Mistake 3: Being so desperate to become a homeowner that you buy a place that doesn’t suit you

When you’ve been looking for a while and you’re not seeing anything you like – or worse, you’re getting outbid on the houses you do want – it’s easy to start thinking that what you really want simply won’t happen. If you move into a house you’ll end up hating, the transaction costs to get rid of it will be costly. You’ll have to pay an agent’s commission (up to 5-6% of the sale price) and you’ll have to pay closing costs for the mortgage on your new house. You’ll also deal with the hassle and expense of moving yet again. If you decide not to move but to try to make the best of what you have, remember that alterations and renovations are expensive, time-consuming and stressful. The best advice is to wait if you have the luxury of time, or to correct your vision for your future to what you actually need, not want. (To learn more, check out McMansion: A Closer Look at the Big House Trend.)

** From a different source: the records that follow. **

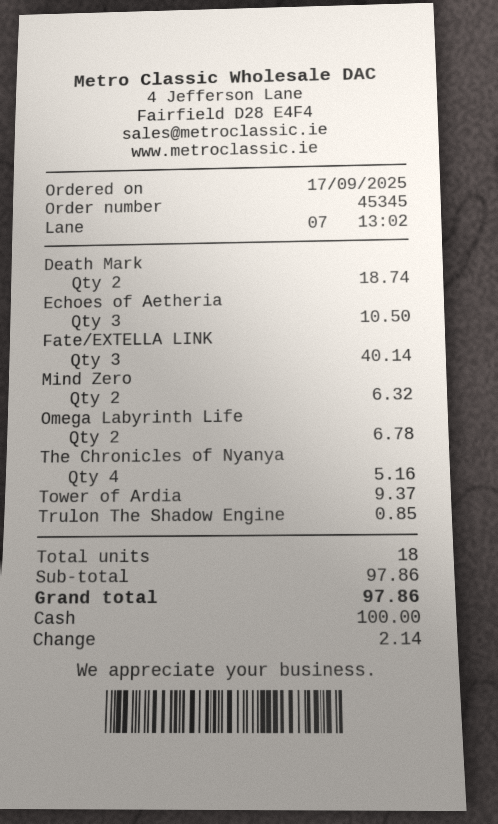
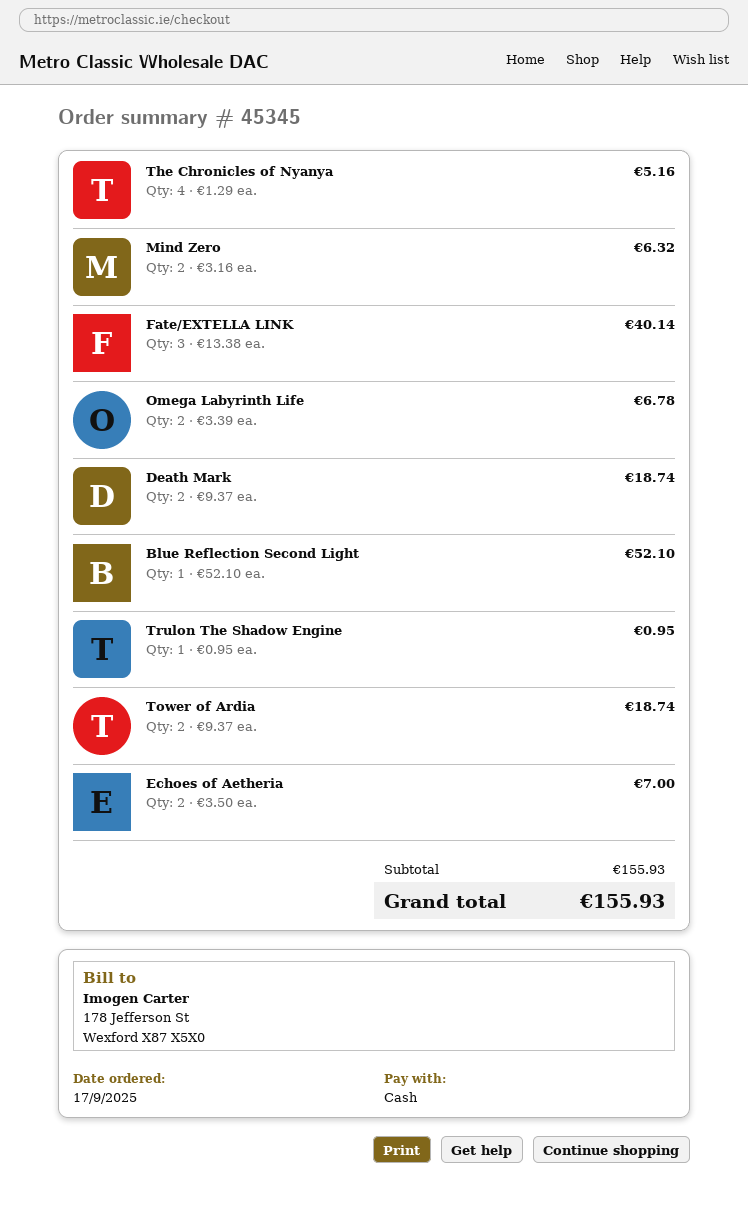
Echoes of Aetheria: 3 for 10.50 -> 2 for 7.00
Tower of Ardia: 1 for 9.37 -> 2 for 18.74
Trulon The Shadow Engine: 1 for 0.85 -> 1 for 0.95
Blue Reflection Second Light: none -> 1 for 52.10
subtotal: 97.86 -> 155.93
total: 97.86 -> 155.93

Mistake 4: Overlooking important flaws in the structure, appearance or location of the house

For any of the three reasons we just discussed, you might be tempted to ignore major problems with the house that will be difficult, expensive or impossible to change. Carefully consider your options before you make a commitment, and consider waiting until something better comes along. New houses come on the market every day.

Mistake 5: Thinking you’re a handyman when you’re not

Don’t buy a fixer-upper that’s more than you can handle in terms of time, money or ability. For example, if you think you can do the work yourself then realize you can’t once you get started, any repairs or upgrades you were planning to make will probably cost twice as much once you factor in the labour – and that may not be in your budget. Not to mention the costs involved to fix anything you may have started and the fees to replace the materials you wasted. Honestly evaluate your abilities, your budget and how soon you need to move before purchasing a property that isn’t move-in ready. (For related reading, check out Your Car: Fixer-Upper or Scrap Metal?)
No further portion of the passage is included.